Pero ¿y su familia? También han sido
trasladados allí, les dan diez minutos a la semana para reunirse. Normalmente,
en las celdas permanecen atados de manos y pies cuatro personas. Un nuevo
miembro del clan llega a la cárcel, su hermano menor, detenido en 1983. “Un
guardia le dice un día a mi madre que tiene un regalo para ella, y le lleva a
encontrarse con ese hijo, camino de la sala de tortura. Le advierte con una
sonrisa que ha enloquecido”. Están juntos en una sala llena de soldados. El hijo
no conoce a su madre, pero tras un rato en el que ella trata de llevarle a
recuerdos de infancia, mejora, sonríe, conecta con la realidad. En cuanto los
guardias lo ven, se lo llevan.
Y así sobrevivió su familia, hasta su
liberación.
En 1991 Marruecos libera a 300 presos
saharauis, entre ellos Mohammed y su familia. Los trasladan a El Aaiún y llegan
a mediodía. Por la noche fallece su padre, tras 16 años en prisiones.
Aquí termina el paréntesis, pero no
concluye el dolor. Con 32 años vuelve al Liceo, compartiendo pupitre con niños
de 16. Tras pasar muchas penurias económicas, consigue acceder a la Universidad
de Marrakech.
Mientras, su hermano menor, que ha mejorado
psicológicamente gracias a un tratamiento médico, desaparece. La familia
emprende su búsqueda, por gendarmerías, por hospitales… hasta que Mohammed
llega a la morgue. “Me dicen que sólo hay un cuerpo, que es de un marinero
llamado Omar. Pero yo lo quiero ver, es mi hermano. Afirman que murió ahogado
mientras hacía natación. Que se desnudó, dejó su reloj en las zapatillas y
luego el mar lo devolvió junto a su ropa. Pero su camiseta tenía marcas de
pintura, una sandalia estaba rota, tenía señales de estrangulamiento…”.

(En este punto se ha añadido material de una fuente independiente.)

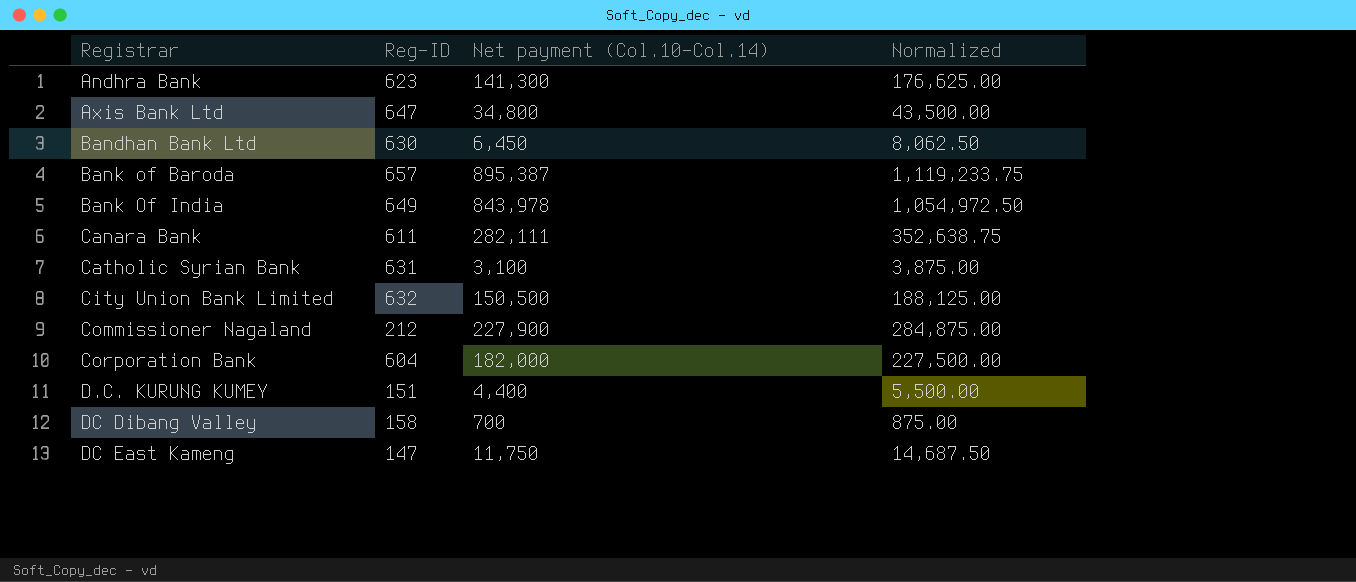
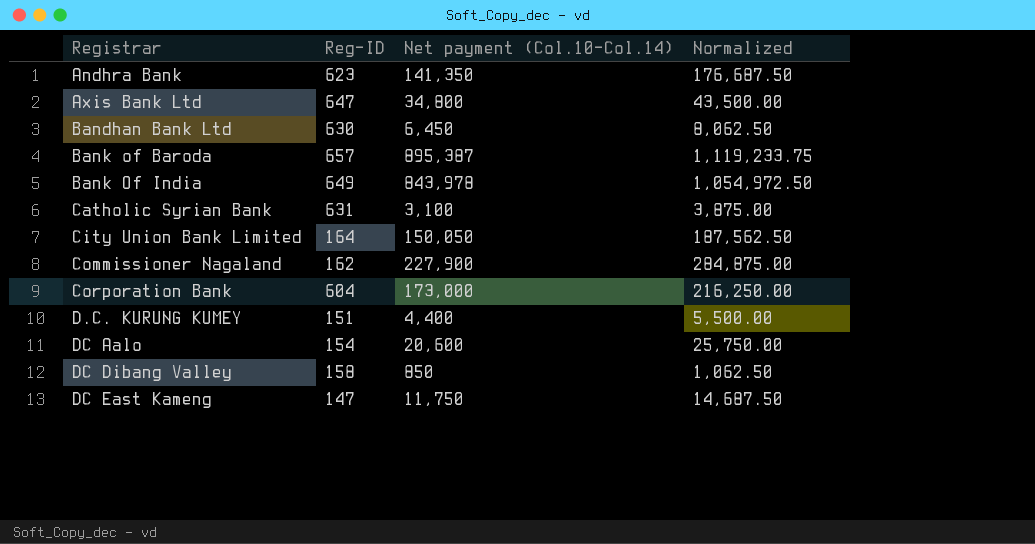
row Canara Bank: 611 | 282,111 | 352,638.75 -> none
Andhra Bank | Net payment (Col.10-Col.14): 141,300 -> 141,350
Andhra Bank | Normalized: 176,625.00 -> 176,687.50
City Union Bank Limited | Reg-ID: 632 -> 164
City Union Bank Limited | Net payment (Col.10-Col.14): 150,500 -> 150,050
City Union Bank Limited | Normalized: 188,125.00 -> 187,562.50
Commissioner Nagaland | Reg-ID: 212 -> 162
Corporation Bank | Net payment (Col.10-Col.14): 182,000 -> 173,000
Corporation Bank | Normalized: 227,500.00 -> 216,250.00
row DC Aalo: none -> 154 | 20,600 | 25,750.00
DC Dibang Valley | Net payment (Col.10-Col.14): 700 -> 850
DC Dibang Valley | Normalized: 875.00 -> 1,062.50

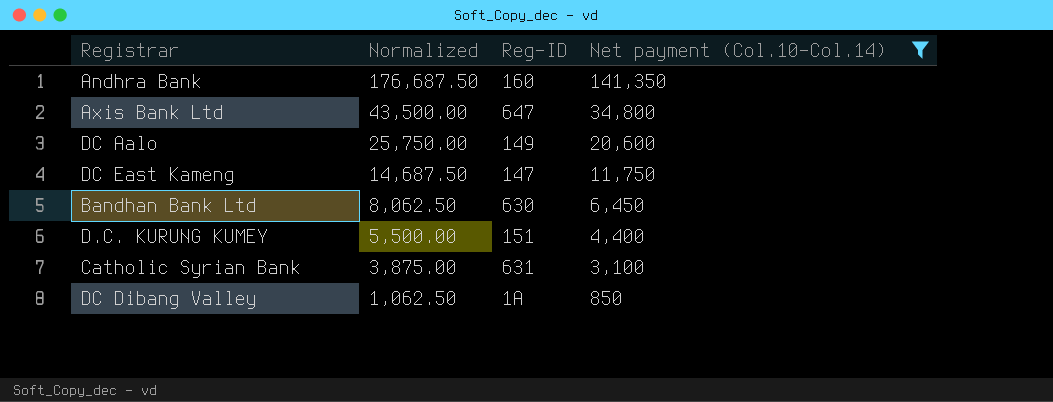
filter: none -> Net payment (Col.10-Col.14) <= 141,350
row order: Registrar ascending -> Normalized descending
column Normalized | position: 4 -> 2
Andhra Bank | Reg-ID: 623 -> 160
DC Aalo | Reg-ID: 154 -> 149
DC Dibang Valley | Reg-ID: 158 -> 1A

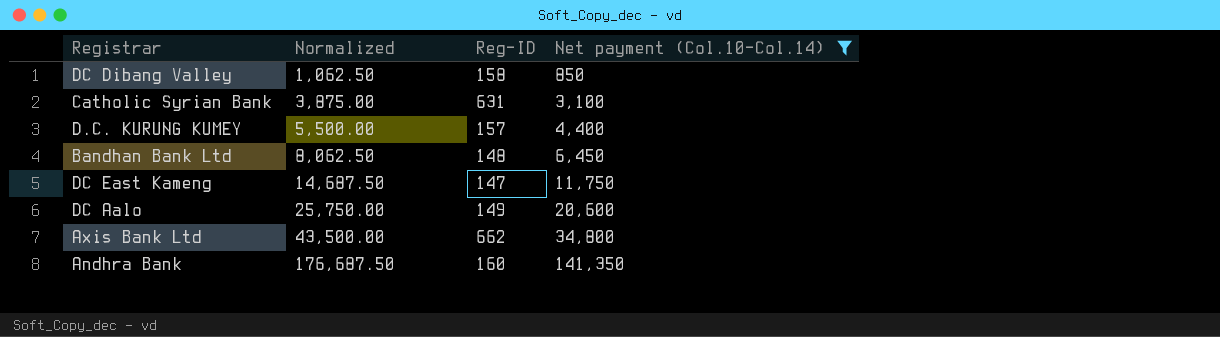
row order: Normalized descending -> Normalized ascending
DC Dibang Valley | Reg-ID: 1A -> 158
D.C. KURUNG KUMEY | Reg-ID: 151 -> 157
Bandhan Bank Ltd | Reg-ID: 630 -> 148
Axis Bank Ltd | Reg-ID: 647 -> 662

En 1996 se licenció y en el 97 aprobó su
examen de acceso a la abogacía. En 2003 obtiene un título de máster en Derecho
Internacional, y posteriormente se doctora en este ámbito, especializándose en
los conflictos de fronteras en África ante el Tribunal Internacional de La
Haya. “Hoy continúo con mi promesa de defender a los saharauis que sufren
torturas. Formo parte de un equipo de abogados que trabajamos de manera
voluntaria”.
El papel de Mohammed Fadel Leili, junto con
sus tres compañeros, está considerado como determinante por los miembros de las
asociaciones saharauis de Derechos Humanos. Precisamente en 2011 recibieron el
premio de la Fundación Abogados de Atocha, un premio que el Consejo General de
la Abogacía Española se ha comprometido a impulsar mediante un convenio
suscrito el pasado mes de mayo.
Nadie mejor que este equipo de cuatro
abogados saharauis, tres de los cuales han sido víctimas de desapariciones
forzosas y tortura, puede entender el sufrimiento de las personas a las que
defienden. “No nos gusta nada el sistema jurídico, pero tenemos la obligación
de controlar todos sus resortes. Sufrimos cuando vemos injusticias con el único
motivo de que los acusados son saharauis. Los jueces marroquíes cometen un
delito cuando desplazan el derecho que se debería aplicar aquí. Nuestra
experiencia como equipo de abogados es importante, la usaremos cuando diseñemos
nuestro propio sistema. Cuando el Sahara sea libre”.